Under the second phase of the ceasefire deal, announced by special envoy Steve Witkoff, Gaza is to be administered by a 15-member Palestinian technocratic committee operating under the supervision of a so-called “Board of Peace,” to be chaired by Trump.

The US president has reaffirmed his backing of “a newly ⁠appointed Palestinian Technocratic ​Government” in Gaza. “These Palestinian leaders ‌are unwaveringly committed to a PEACEFUL future!”, he wrote.

Gaza, whose borders and access points remain under Israeli control, continues to face severe shortages of food, clean water, medicine and fuel.

While Trump claimed the ceasefire, brokered last October, has allowed for “record levels” of humanitarian aid to enter Gaza, aid agencies say Israel has not allowed the volume of humanitarian assistance envisaged under phase one.

Most Palestinians in Gaza remain fully dependent on humanitarian aid.
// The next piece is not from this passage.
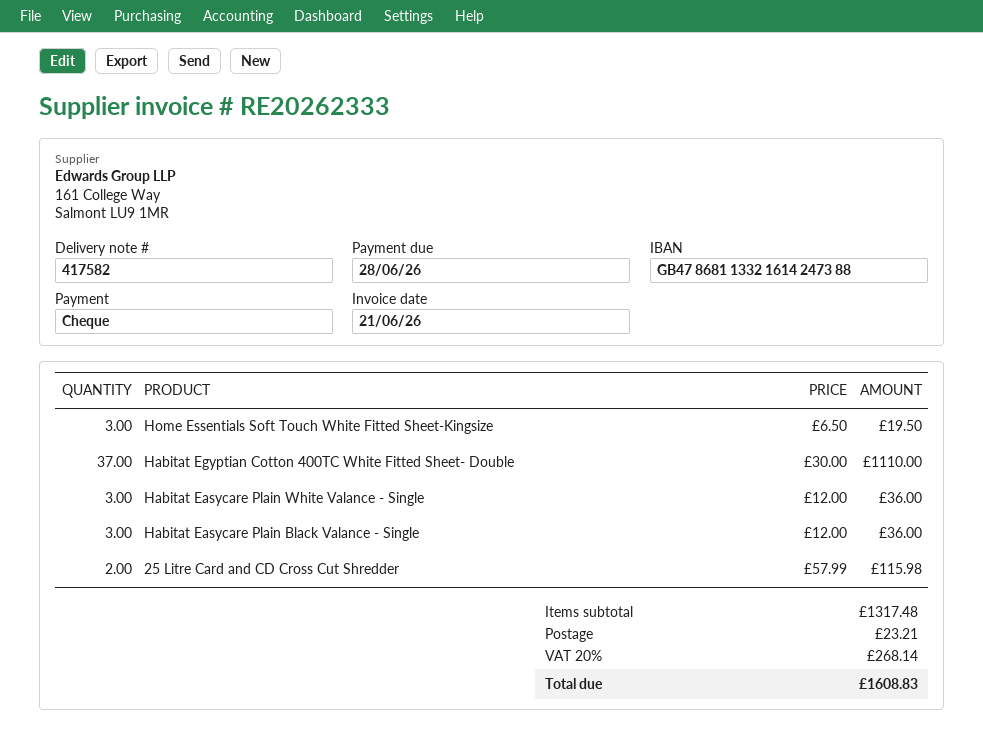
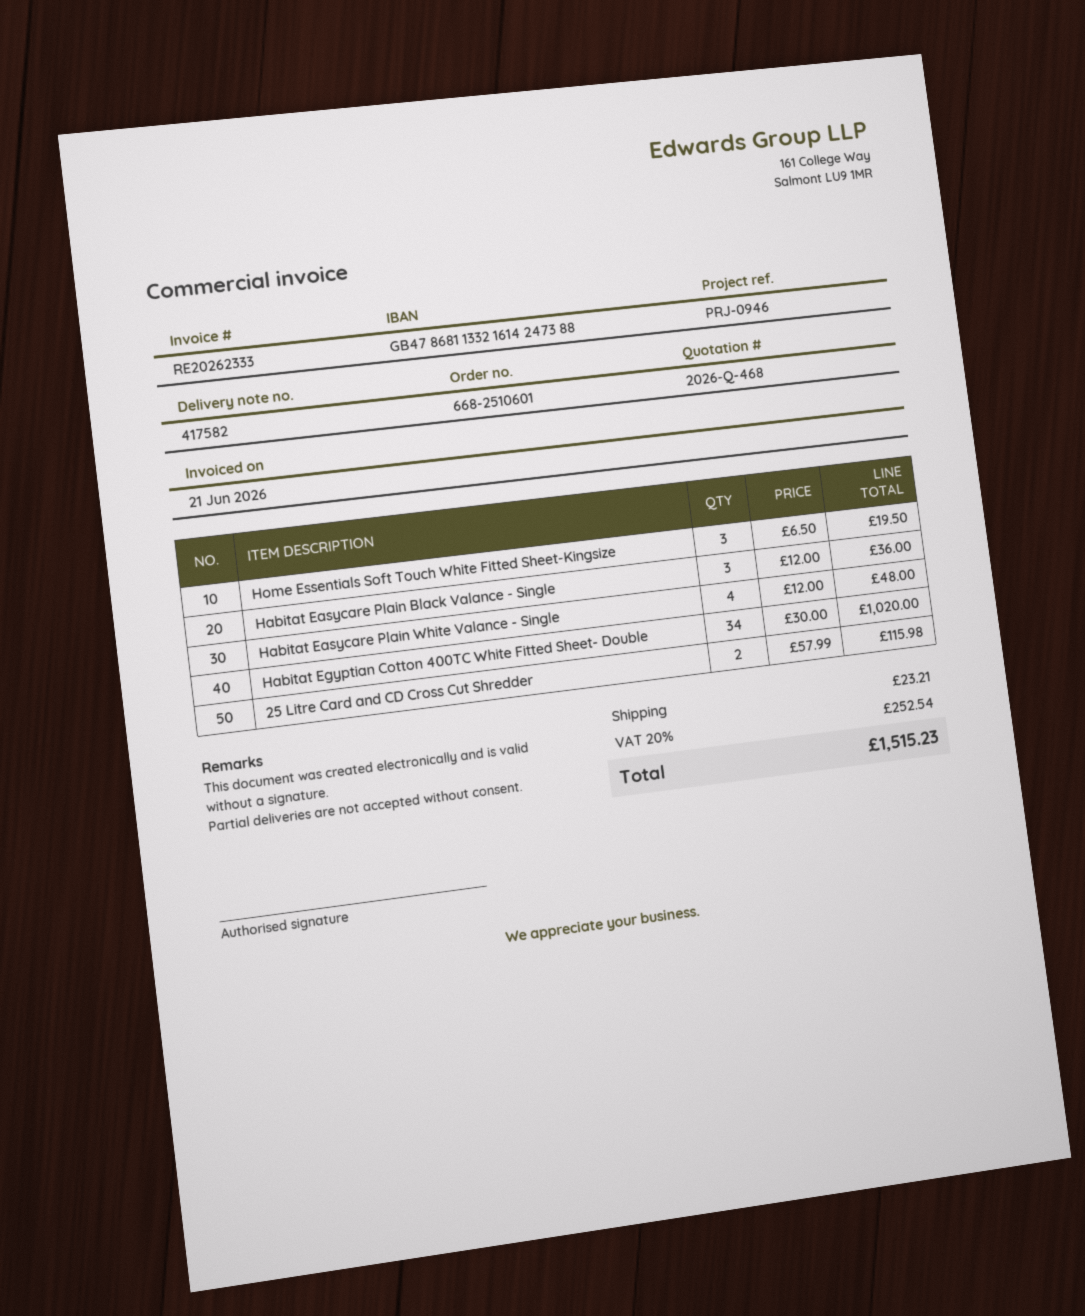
Habitat Egyptian Cotton 400TC White Fitted Sheet- Double: 37 x 30.00 = 1110.00 -> 34 x 30.00 = 1020.00
Habitat Easycare Plain White Valance - Single: 3 x 12.00 = 36.00 -> 4 x 12.00 = 48.00
tax: 20% = 268.14 -> 20% = 252.54
total: 1608.83 -> 1515.23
Israel has curtailed its arrival by suspending permits for more than three dozen aid organisations.

Israel has an obligation to ensure the “basic needs” of the population in Gaza are met, according to an advisory opinion by the International Court of Justice (ICJ).

Some humanitarian aid has been allowed in, but UN officials say the relief is nowhere near what is needed to ease a humanitarian disaster and an Israeli-induced famine in parts of the enclave.